Active learning strategies in nursing education are teaching methods and techniques that encourage students to actively participate in their own learning process, rather than passively receiving information. These strategies promote critical thinking, problem-solving, and application of knowledge in real-world situations.

One of my favorites is GROUP ACTIVITIES! Group activities promote active participation, collaboration, teamwork, communication, and exchanging of ideas. I love breaking the classroom into small groups of 4-5 students each and having them rotate through 4-5 stations. My favorite part is walking past and stopping by the groups and hearing their ideas and opinions.
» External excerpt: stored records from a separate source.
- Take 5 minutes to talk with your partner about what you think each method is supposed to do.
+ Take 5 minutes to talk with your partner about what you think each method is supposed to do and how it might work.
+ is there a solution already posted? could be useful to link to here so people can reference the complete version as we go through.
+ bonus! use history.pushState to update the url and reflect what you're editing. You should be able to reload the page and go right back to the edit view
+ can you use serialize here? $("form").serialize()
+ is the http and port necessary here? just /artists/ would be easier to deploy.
I love hearing them critically think and challenging each other's ideas to come up with the answers.

Here are some ideas for activities that promote group discussion and critical thinking that I have used in my own classroom:

Station 1 Discussion Questions:

Select an image or a real life scenario or a case study and develop 2-3 discussion questions around it. I like to make sure that the questions cannot be answered with a simple yes/no, and that they address the class objectives (so they are likely to see the topic on the exam). Here are some examples:

For tissue integrity class-

Print a color image of a pressure ulcer or provide a QR code or link to the image. Then have the students discuss the answers to these questions:

  • What stage is this wound?

  • How would you describe this wound?

  • What could the nurse do to prevent this wound?

  • What could the nurse do to promote wound healing?

For medication administration class-

Provide a scenario about a medication error. Then have the students discuss the answers to these questions:

It is 1220. The nursing assistant told the registered nurse that Mr. John’s fingerstick was 344 at 1218. The registered nurse gets a vial of insulin from the med-room fridge, draws up 10 units of insulin, takes it to Mr. John’s room, and administers the insulin subcut in the left upper arm. Mr. John asks the nurse, “What did you just give me?” The nurse responds,” Your insulin.” The nurse receives a call from Mr. Abe and goes to see him. At 1300, the nurse sits down to document the administration of 10 units of insulin to Mr. John. The nurse looks at Mr. John’s fingerstick results and sees at 1218, his fingerstick was 144, and he should have gotten 2 units of insulin.
  • What should the nurse do next after realizing the medication error?

  • At which points (list 4) in the scenario could the medication error have been avoided? How?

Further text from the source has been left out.